Kan wasn't having it. In the days after the magnitude-9.0 earthquake, he got wind that Tepco wanted to evacuate all workers from Fukushima.
That would've ensured apocalyptic radiation leaks from more than 10,000 spent fuel rods, which the Einsteins at Tepco stored in pools near the reactors.
Kan stormed into Tepco's headquarters on March 15 and demanded that its engineers stay on and handle the crisis.
It was a very un-Japanese thing to do in a culture programmed for propriety. Yet desperate times call for culturally questionable measures, and Kan saved Tokyo.
But was his overall leadership state of the art? No. He failed to offer the transparency the citizens of any democracy deserve.
Yet a year on, the Fukushima whitewash is in high gear. Noda's first act as Prime Minister was to reverse Kan's most important policy shift: reining in the nuclear industry and finding energy alternatives in one of the most seismically active nations.

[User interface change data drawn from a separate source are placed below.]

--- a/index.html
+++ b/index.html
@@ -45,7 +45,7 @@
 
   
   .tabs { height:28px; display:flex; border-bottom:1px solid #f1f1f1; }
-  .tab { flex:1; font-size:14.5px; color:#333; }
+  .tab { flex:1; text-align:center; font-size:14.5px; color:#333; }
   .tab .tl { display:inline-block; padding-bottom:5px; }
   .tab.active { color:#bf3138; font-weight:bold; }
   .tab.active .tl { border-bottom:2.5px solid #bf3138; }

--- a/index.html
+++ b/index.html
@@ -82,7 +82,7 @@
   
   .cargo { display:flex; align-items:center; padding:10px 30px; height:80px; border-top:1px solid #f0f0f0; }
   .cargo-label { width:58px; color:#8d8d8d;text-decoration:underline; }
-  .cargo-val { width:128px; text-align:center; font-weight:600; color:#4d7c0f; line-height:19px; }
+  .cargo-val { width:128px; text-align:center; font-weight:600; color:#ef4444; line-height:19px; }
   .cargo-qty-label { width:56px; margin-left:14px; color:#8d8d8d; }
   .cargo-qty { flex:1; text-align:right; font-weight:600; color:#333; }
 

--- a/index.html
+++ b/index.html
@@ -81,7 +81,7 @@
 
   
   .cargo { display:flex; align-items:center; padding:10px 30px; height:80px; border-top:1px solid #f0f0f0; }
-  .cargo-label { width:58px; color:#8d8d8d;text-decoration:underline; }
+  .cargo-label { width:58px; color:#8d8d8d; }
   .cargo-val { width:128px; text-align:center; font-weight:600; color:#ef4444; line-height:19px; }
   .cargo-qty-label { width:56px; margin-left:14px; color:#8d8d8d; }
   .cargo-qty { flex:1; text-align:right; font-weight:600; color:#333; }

Kan was a goner the second he took on the alliance of politicians, bureaucrats and power companies promoting reactors. His move to halt plans for 14 new reactors shook the nuclear-industrial complex to its core and the knives came out for him.
Noda made life safe again for the nuclear mob. He's giving them a get-out-of-jail-free card that ensures Japan will learn little from the disaster.
But no worries. We're going to share the pain. Why should the nuclear industry and its shareholders pay the bill when Japanese taxpayers can?
People go to jail in Japan for cooking the books. Why is no one in handcuffs for cooking northeastern Japan?